Task to carry out ▸ Your copy of the data below must be exact and must leave out all pictures.

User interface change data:
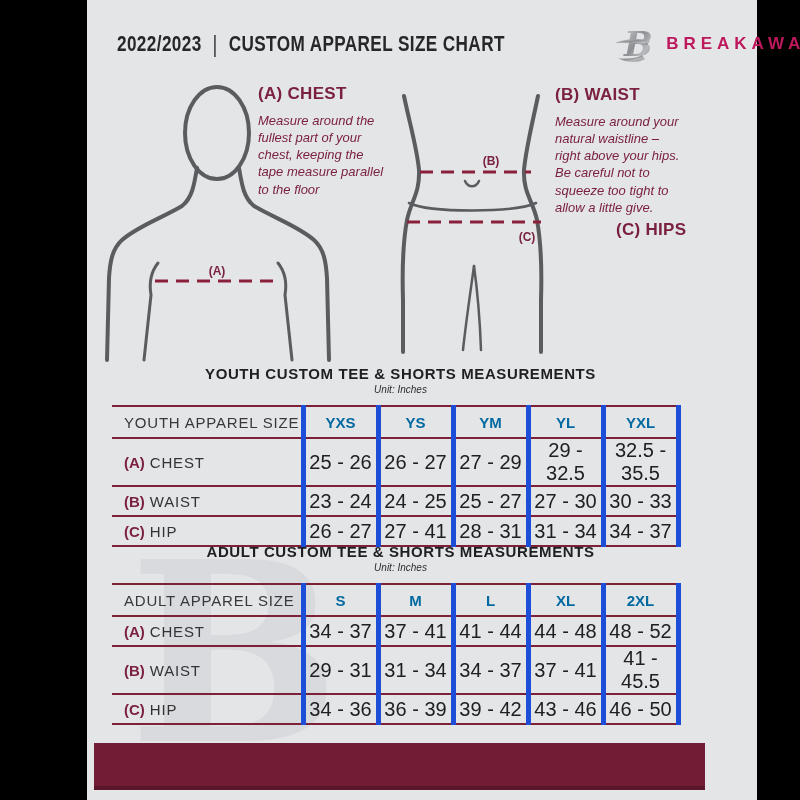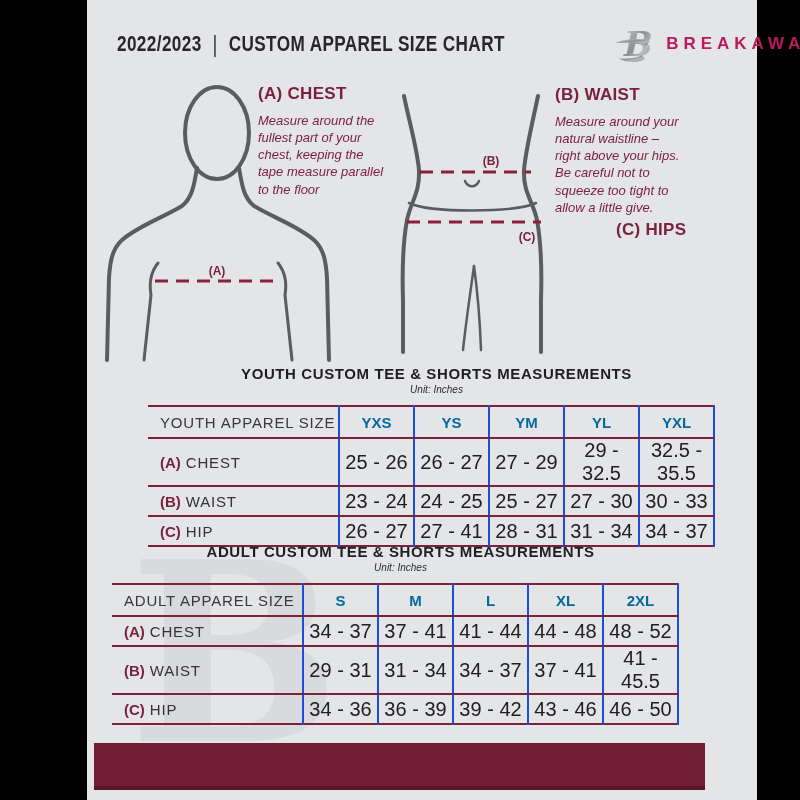"YOUTH CUSTOM TEE & SHORTS" .sec-youth { padding-left: 36px -> none }
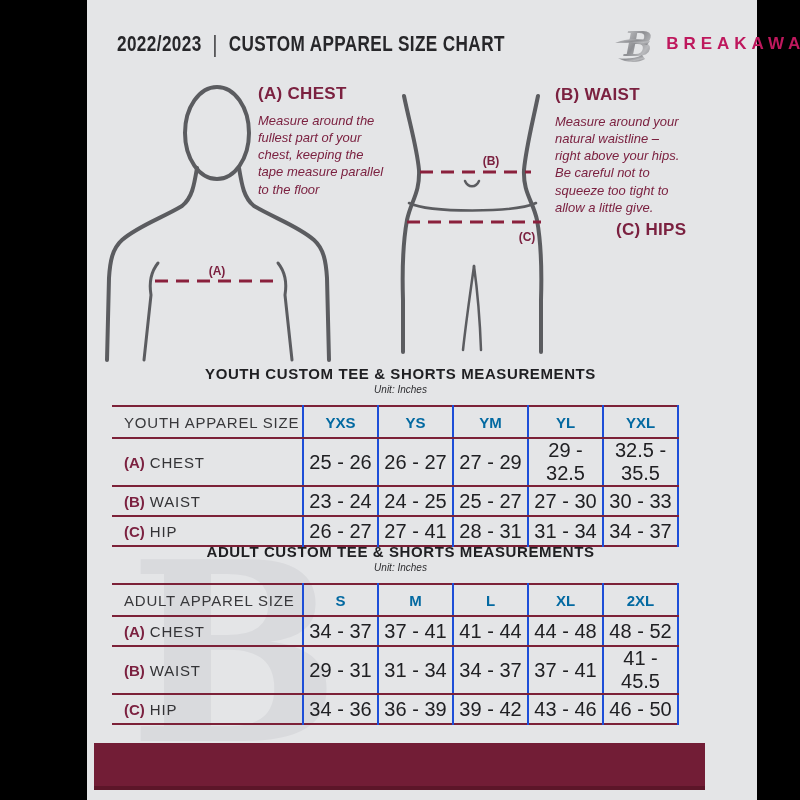"YOUTH APPAREL SIZE" table.size th,table.size td { border-right: 2px solid #1d4ed8 -> 5px solid #1d4ed8 }
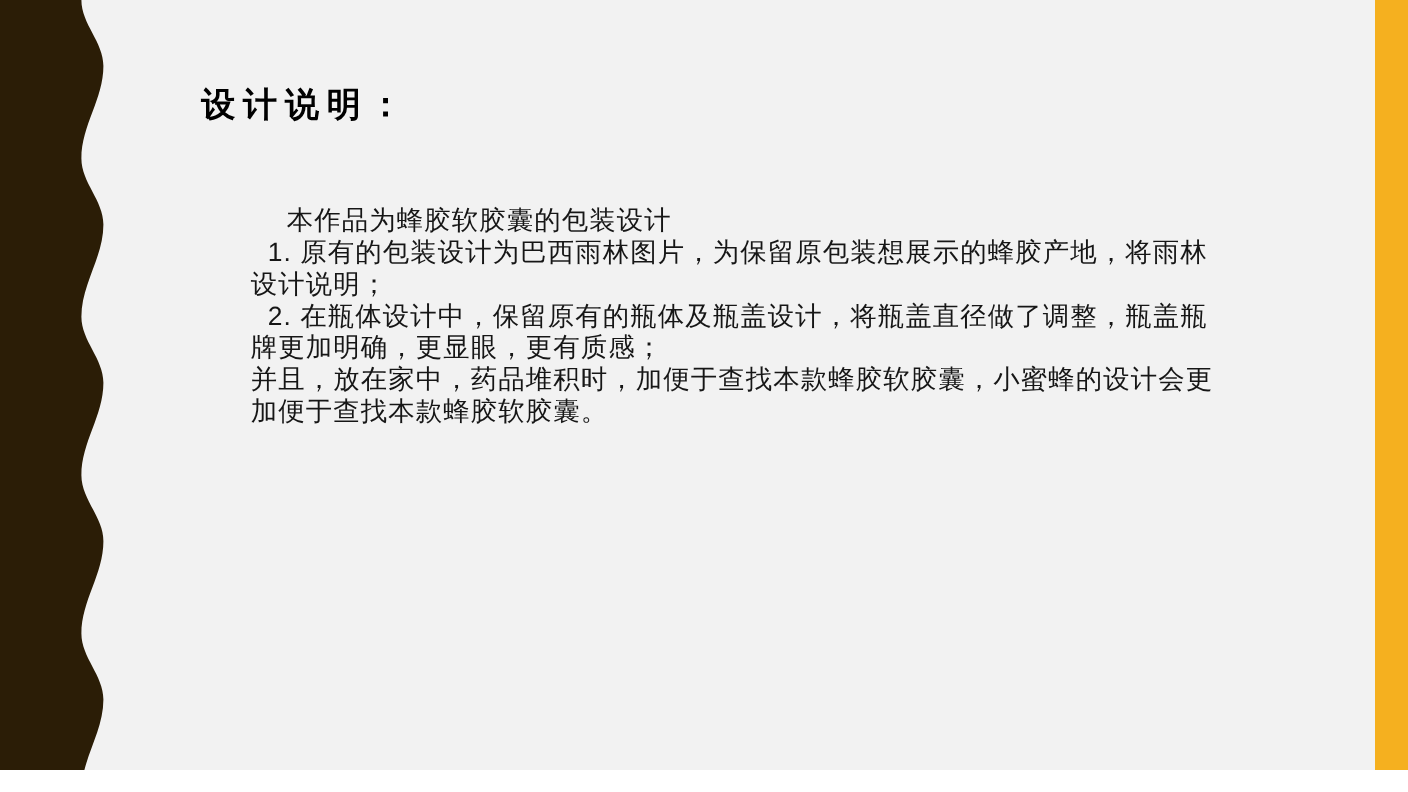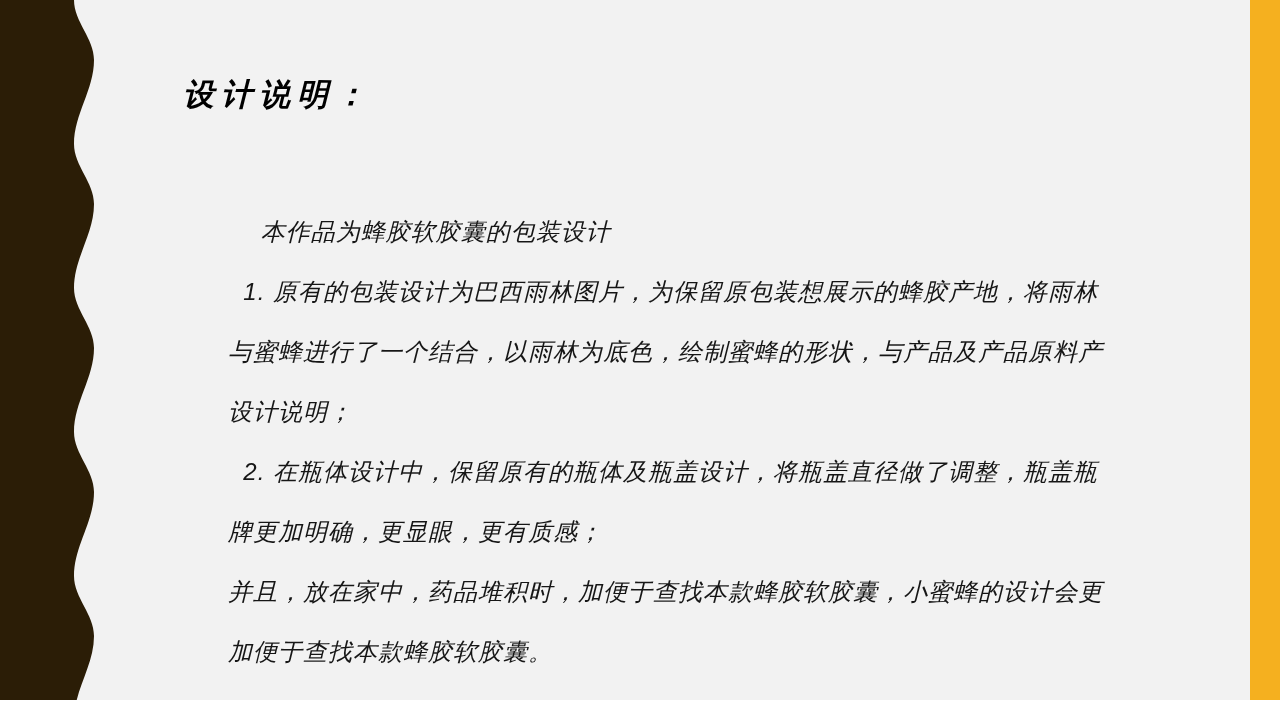"设计说明：" .slide { font-style: italic -> none }
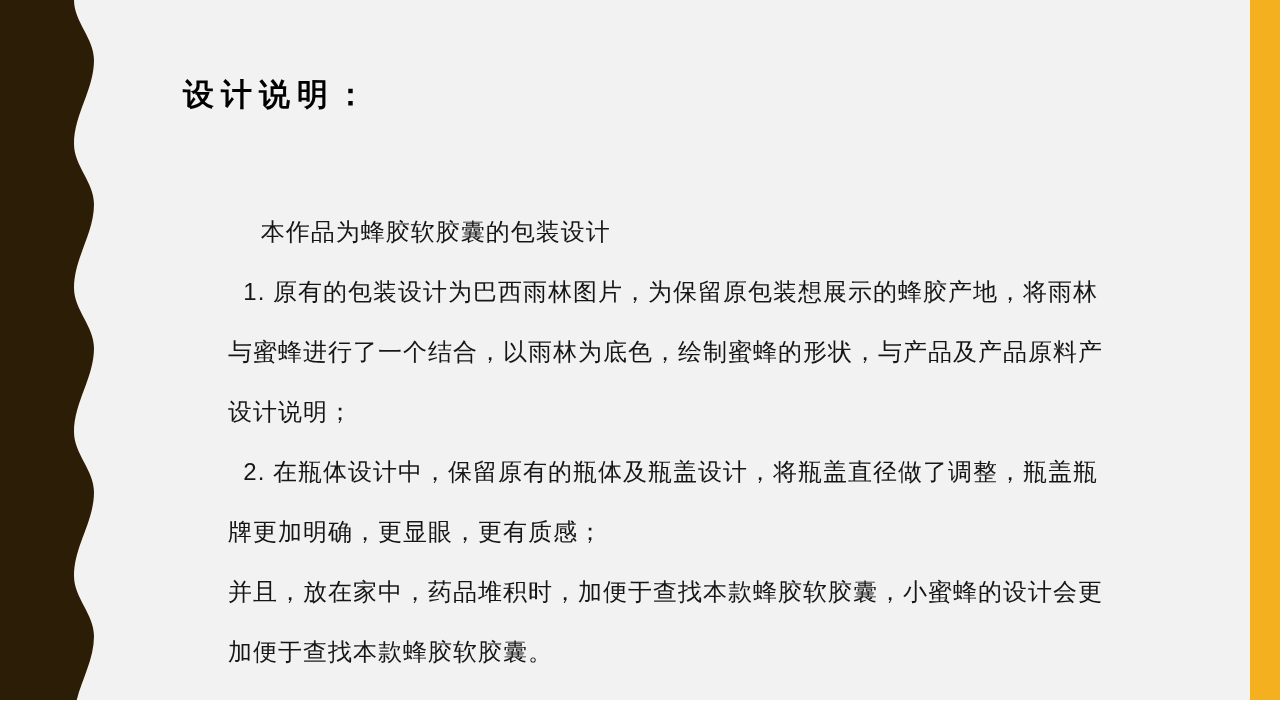"本作品为蜂胶软胶囊的包装设计" .body-line { margin-top: 31px -> none }
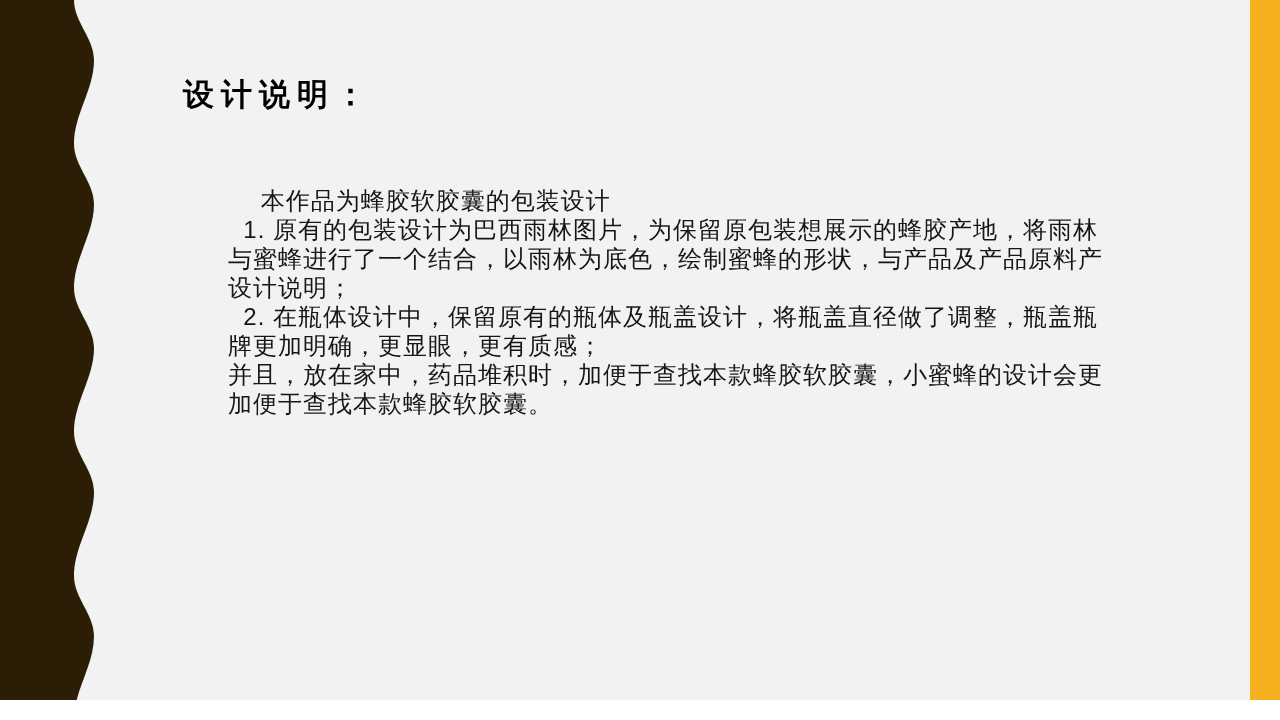"与蜜蜂进行了一个结合，以雨林为底色，绘制蜜蜂的形状，与产品及产品原料产" div.body-line { html: <div>与蜜蜂进行了一个结合，以雨林为底色，绘制蜜蜂的形状，与产品及产品原料产</div> -> none }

Task solution ▸
"YOUTH CUSTOM TEE & SHORTS" .sec-youth { padding-left: 36px -> none }
"YOUTH APPAREL SIZE" table.size th,table.size td { border-right: 2px solid #1d4ed8 -> 5px solid #1d4ed8 }
"设计说明：" .slide { font-style: italic -> none }
"本作品为蜂胶软胶囊的包装设计" .body-line { margin-top: 31px -> none }
"与蜜蜂进行了一个结合，以雨林为底色，绘制蜜蜂的形状，与产品及产品原料产" div.body-line { html: <div>与蜜蜂进行了一个结合，以雨林为底色，绘制蜜蜂的形状，与产品及产品原料产</div> -> none }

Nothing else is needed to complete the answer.